Teguran disampaikan Agung Laksono kala Jokowi berada di Istana Negara, dalam rangka penyampaian hasil High Level Panel oleh Presiden SBY. Agung Laksono bersama Menteri Perumahan Rakyat, Djan Faridz bertemu dengan Jokowi. Agung pun menanyakan alasan Jokowi menolak BLSM. "Kenapa menolak BLSM?" tanya Agung kepada Jokowi.
Lantas, Jokowi pun menjelaskan, bahwa dia bukan bermaksud untuk menolak BLSM, melainkan agar program itu didapat diganti dengan usaha yang lebih produktif.
"Bukan menolak Pak. Akan lebih baik digunakan untuk usaha produktif. Bukan menolak, bukan menolak," kata Jokowi kepada Agung.

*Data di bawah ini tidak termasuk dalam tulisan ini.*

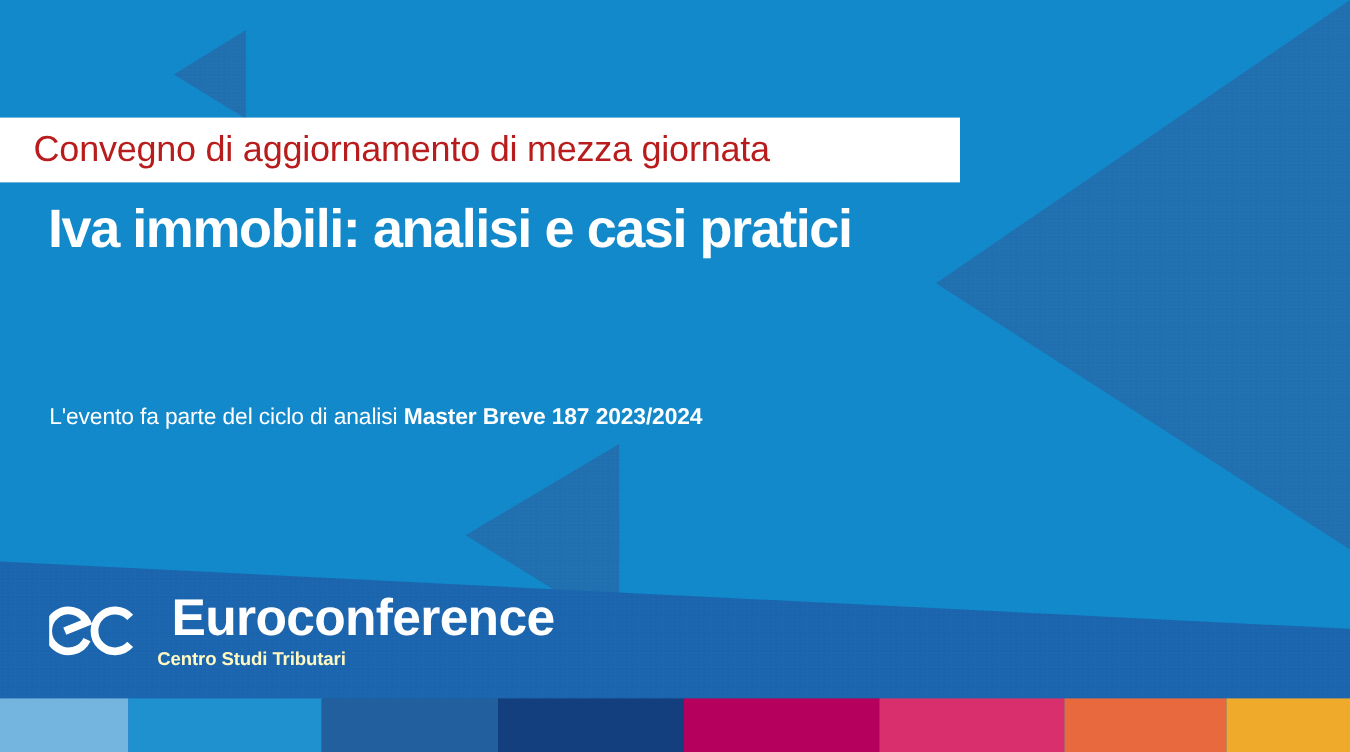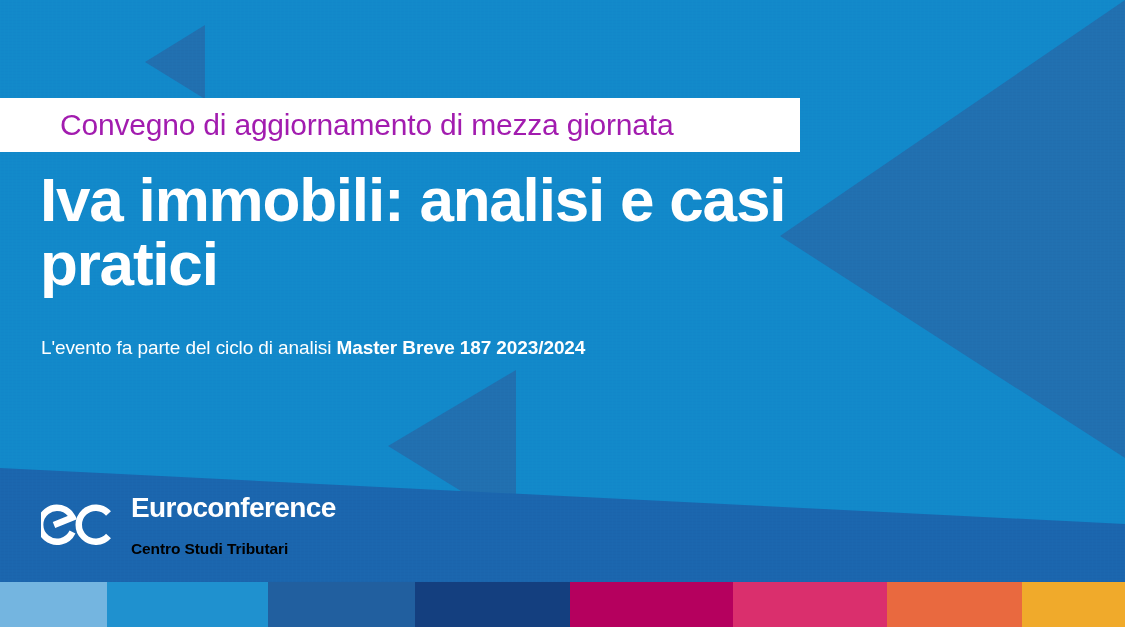"Convegno di aggiornamento di mezza" .eyebrow-text { color: #a21caf -> #b91c1c; padding-left: 60px -> 28px }
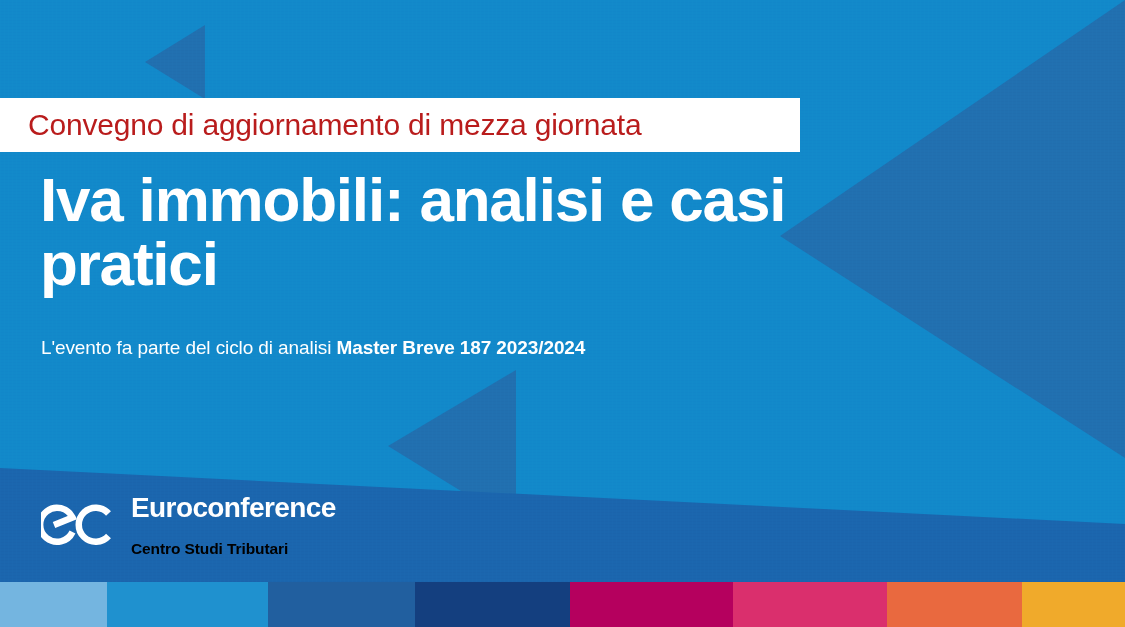"Iva immobili: analisi e casi" .headline { font-size: 62px -> 45px }
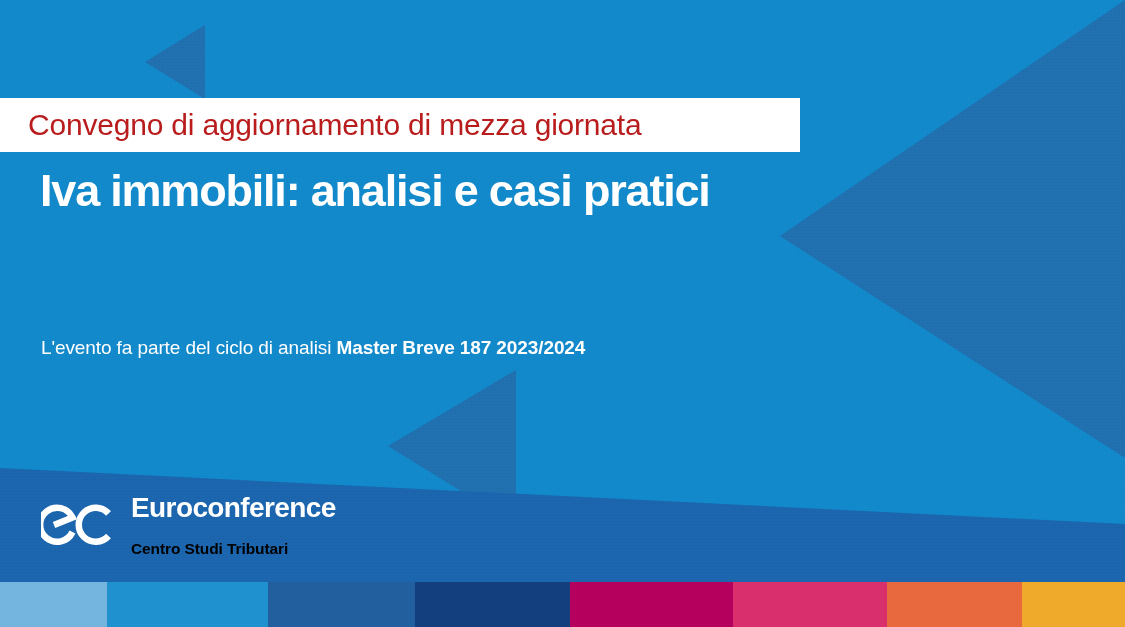"Euroconference" .logo-name { font-size: 28px -> 43px; margin-left: none -> 12px }
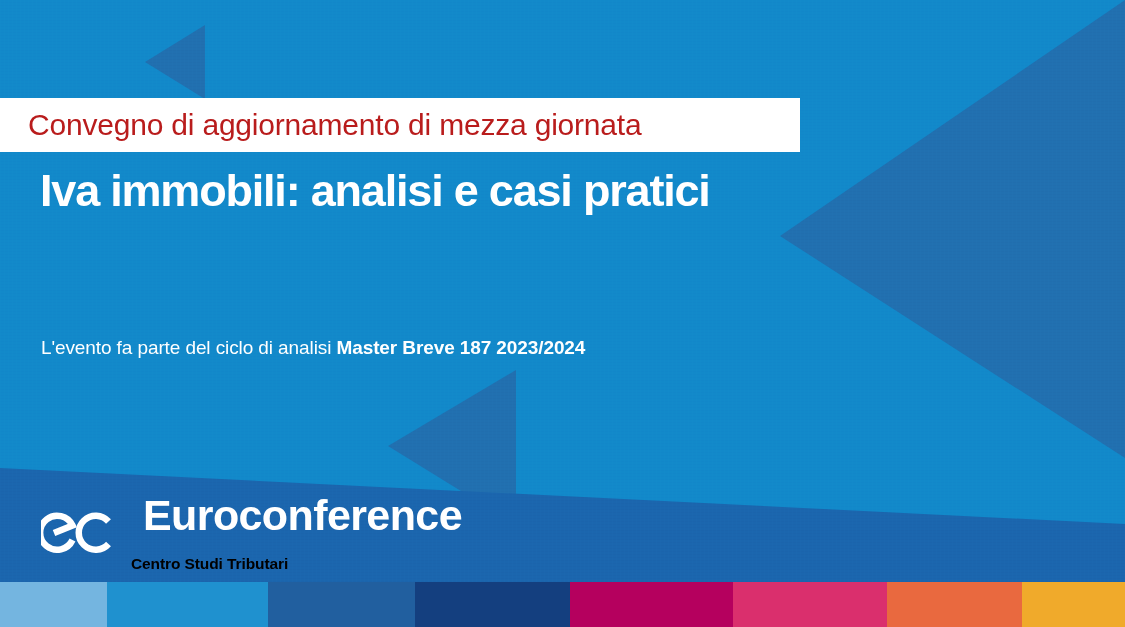"Centro Studi Tributari" .logo-tag { color: #000000 -> #fef9c3; margin-top: 19px -> 5px }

Mendengar penjelasan dari Jokowi, Agung pun lega dan dapat memahami jawaban Jokowi tersebut. "Oke dik, terima kasih ya," singkatnya.
Sebelumnya, Menteri Dalam Negeri Gamawan Fauzi juga menyampaikan lontaran serupa. Dia meminta Jokowi menghormati keputusan yang sudah dibuat pemerintah.
"Saya berharap kepada semua kepala daerah, ini kebijakan nasional yang sudah dilakukan kajian berbulan-bulan. Dari berbagai aspek dan sudah diputuskan kepala daerah sebagai bagian dari sistem nasional, saya berharap semuanya loyal," tegas Gamawan di Hotel Grand Sahid Jaya.